**TASK GOAL**
Copy the data that follows exactly, and include none of its images.

####

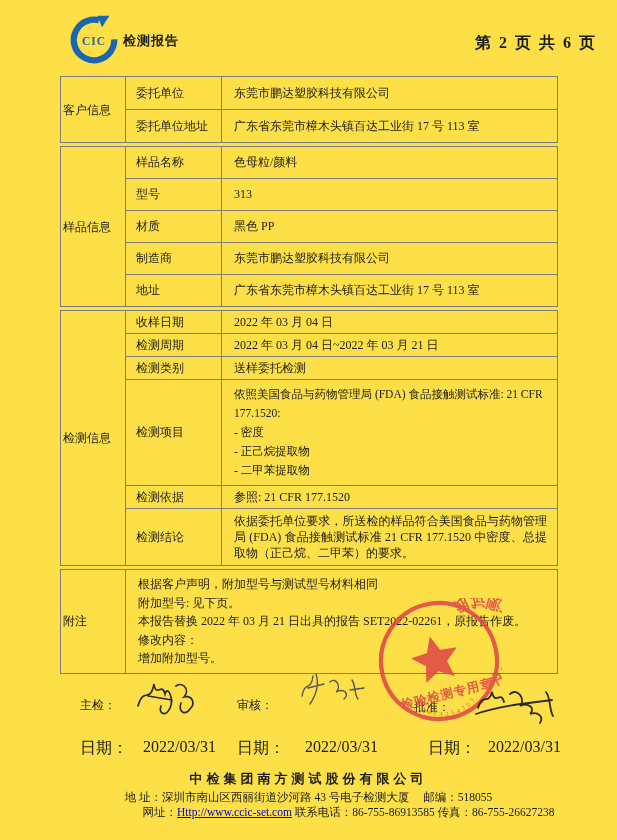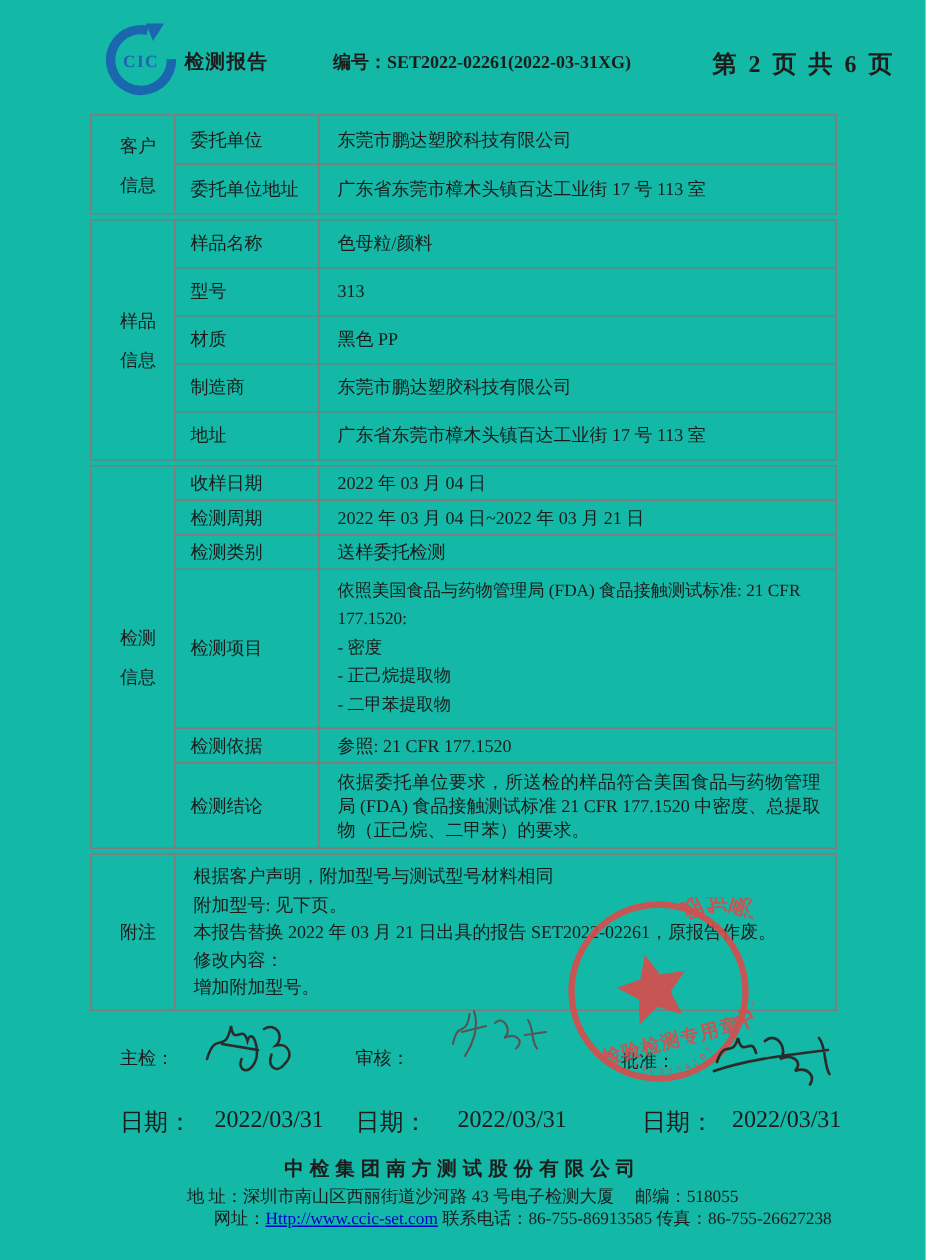--- a/index.html
+++ b/index.html
@@ -5,7 +5,7 @@
   * { margin:0; padding:0; box-sizing:border-box; }
   html,body { background:#e8e8e8; }
   .page {
-    position:relative; width:617px; height:840px; background:#14b8a6;
+    position:relative; width:617px; height:840px; background:#fde047;
     font-family:"Liberation Serif","DejaVu Serif",serif; color:#1c1c1c;
     margin:0 auto; overflow:hidden;
   }

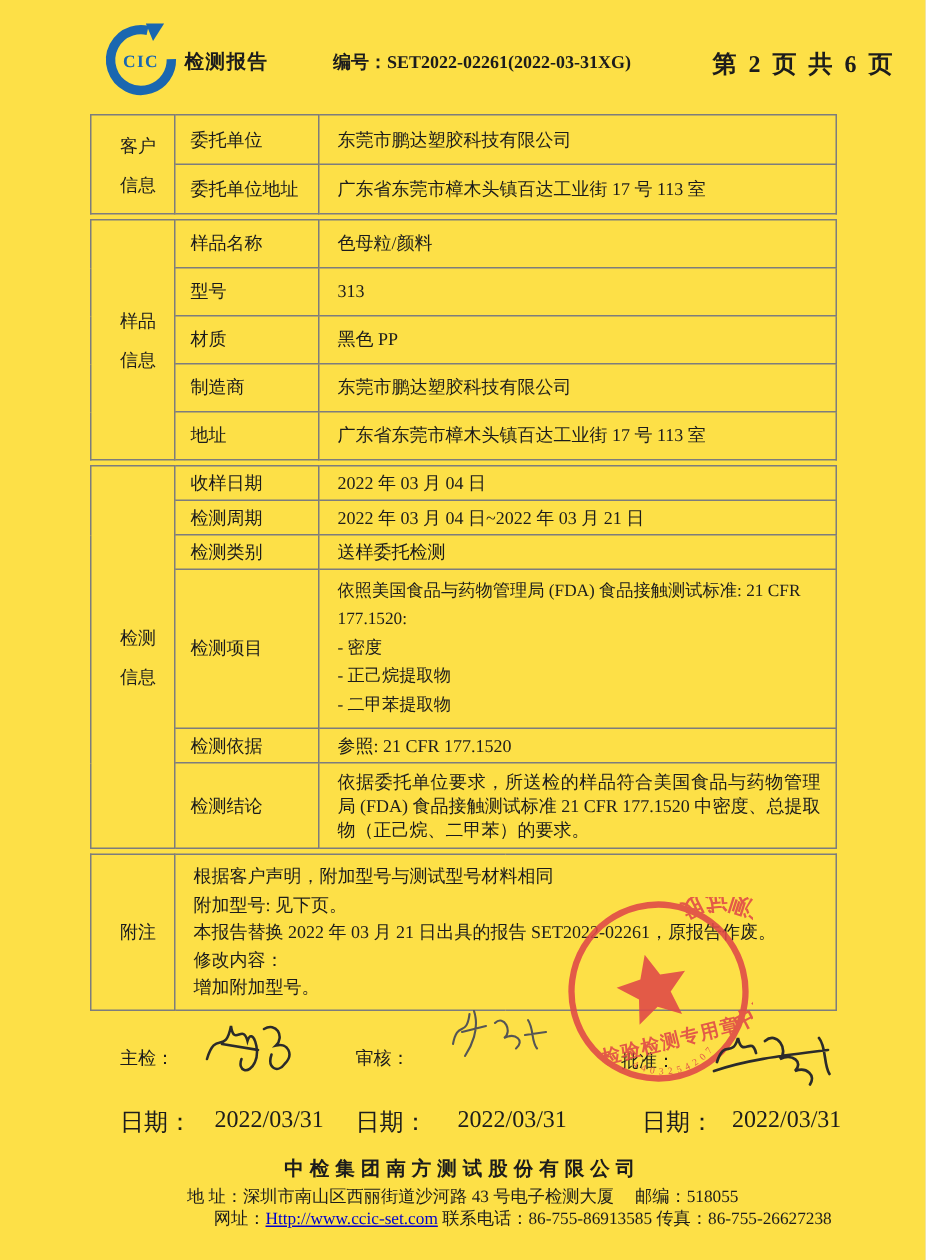--- a/index.html
+++ b/index.html
@@ -57,9 +57,6 @@
     <text x="33" y="33" text-anchor="middle" font-size="12" font-weight="bold" font-family="Liberation Serif, DejaVu Serif, serif" fill="#1a67b0" letter-spacing="1">CIC</text>
   </svg>
   <div class="hdr-title">检测报告</div>
-  <div class="hdr-no">
-    <span>编号：</span><span>SET2022-02261(2022-03-31XG)</span>
-  </div>
   <div class="hdr-page">第 2 页 共 6 页</div>
 
   <div class="tables">

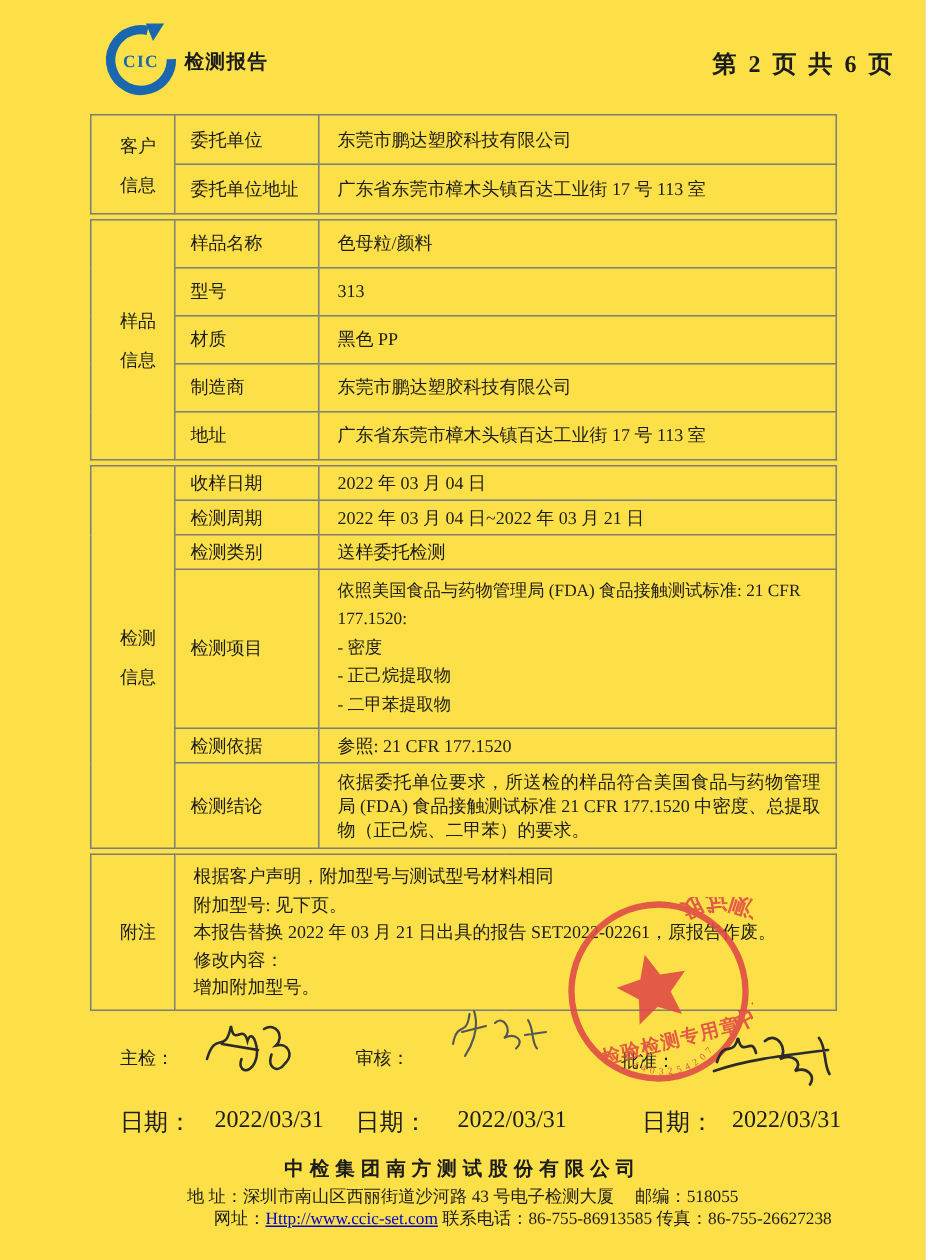--- a/index.html
+++ b/index.html
@@ -18,7 +18,7 @@
   .tables { position:absolute; left:60px; top:76px; width:498px; }
   table.sec { border-collapse:collapse; width:498px; table-layout:fixed; margin-bottom:3px; }
   table.sec td { border:1px solid #7d7d7d; font-size:12px; vertical-align:middle; overflow:hidden; }
-  td.g { width:56px; text-align:right; padding:0 12px; line-height:26px; }
+  td.g { width:65px; text-align:left; padding:0 2px; line-height:26px; }
   td.l { width:96px; padding-left:10px; }
   td.v { padding-left:12px; padding-right:11px; }
   tr.h33 td { height:33px; }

####

**ANSWER AREA**
--- a/index.html
+++ b/index.html
@@ -5,7 +5,7 @@
   * { margin:0; padding:0; box-sizing:border-box; }
   html,body { background:#e8e8e8; }
   .page {
-    position:relative; width:617px; height:840px; background:#14b8a6;
+    position:relative; width:617px; height:840px; background:#fde047;
     font-family:"Liberation Serif","DejaVu Serif",serif; color:#1c1c1c;
     margin:0 auto; overflow:hidden;
   }

--- a/index.html
+++ b/index.html
@@ -57,9 +57,6 @@
     <text x="33" y="33" text-anchor="middle" font-size="12" font-weight="bold" font-family="Liberation Serif, DejaVu Serif, serif" fill="#1a67b0" letter-spacing="1">CIC</text>
   </svg>
   <div class="hdr-title">检测报告</div>
-  <div class="hdr-no">
-    <span>编号：</span><span>SET2022-02261(2022-03-31XG)</span>
-  </div>
   <div class="hdr-page">第 2 页 共 6 页</div>
 
   <div class="tables">

--- a/index.html
+++ b/index.html
@@ -18,7 +18,7 @@
   .tables { position:absolute; left:60px; top:76px; width:498px; }
   table.sec { border-collapse:collapse; width:498px; table-layout:fixed; margin-bottom:3px; }
   table.sec td { border:1px solid #7d7d7d; font-size:12px; vertical-align:middle; overflow:hidden; }
-  td.g { width:56px; text-align:right; padding:0 12px; line-height:26px; }
+  td.g { width:65px; text-align:left; padding:0 2px; line-height:26px; }
   td.l { width:96px; padding-left:10px; }
   td.v { padding-left:12px; padding-right:11px; }
   tr.h33 td { height:33px; }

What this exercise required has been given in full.